§ AIM OF THE EXERCISE
Copy out every line in the entries below that includes "color".

★ ★ ★ ★ ★

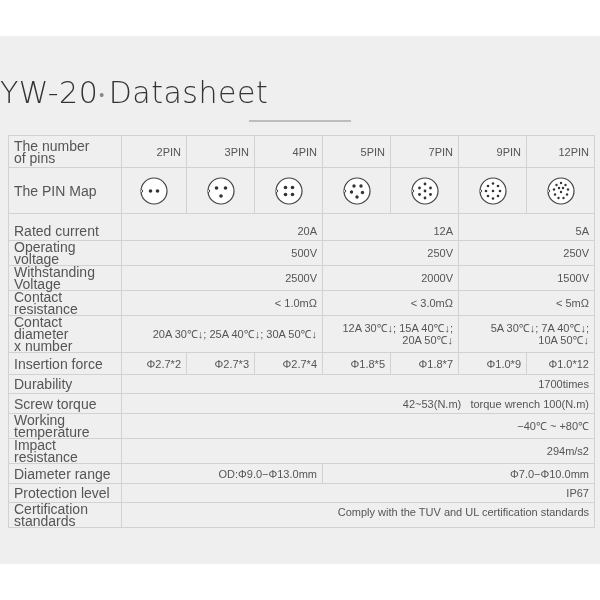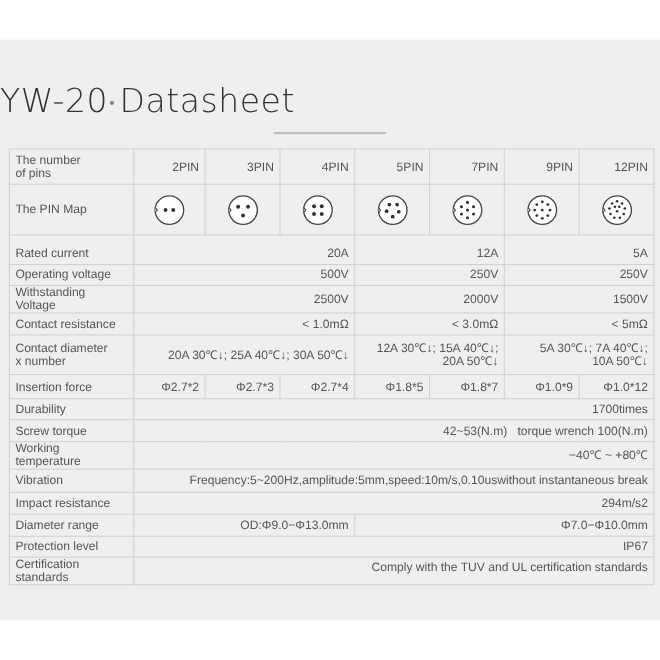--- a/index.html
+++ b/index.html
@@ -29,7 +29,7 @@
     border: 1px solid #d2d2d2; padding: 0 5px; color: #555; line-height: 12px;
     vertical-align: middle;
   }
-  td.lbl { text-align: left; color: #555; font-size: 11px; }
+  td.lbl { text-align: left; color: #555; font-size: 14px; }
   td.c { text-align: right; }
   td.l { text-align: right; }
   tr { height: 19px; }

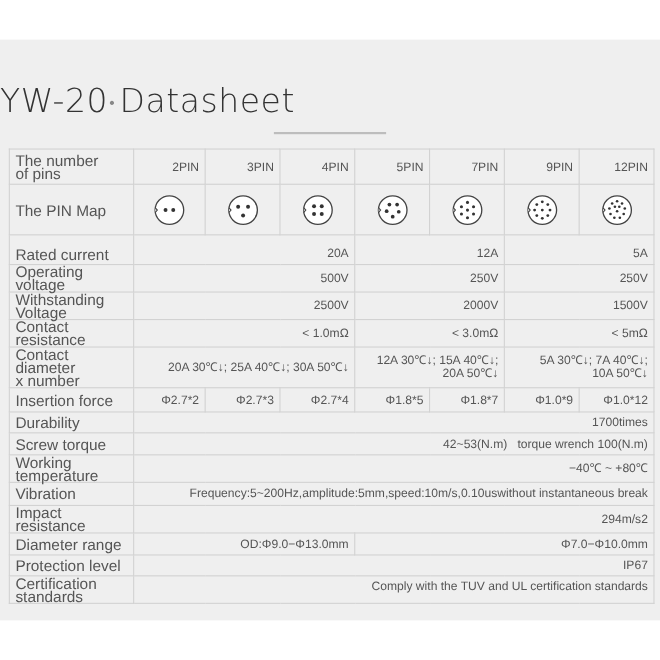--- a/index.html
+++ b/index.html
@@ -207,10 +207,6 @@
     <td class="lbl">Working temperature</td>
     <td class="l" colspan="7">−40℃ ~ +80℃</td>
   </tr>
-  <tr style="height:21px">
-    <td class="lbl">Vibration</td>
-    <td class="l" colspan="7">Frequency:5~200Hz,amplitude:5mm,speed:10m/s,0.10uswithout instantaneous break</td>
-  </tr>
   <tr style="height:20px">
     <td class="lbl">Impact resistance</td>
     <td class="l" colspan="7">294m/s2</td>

★ ★ ★ ★ ★

§ ANSWER
     border: 1px solid #d2d2d2; padding: 0 5px; color: #555; line-height: 12px;
-  td.lbl { text-align: left; color: #555; font-size: 11px; }
+  td.lbl { text-align: left; color: #555; font-size: 14px; }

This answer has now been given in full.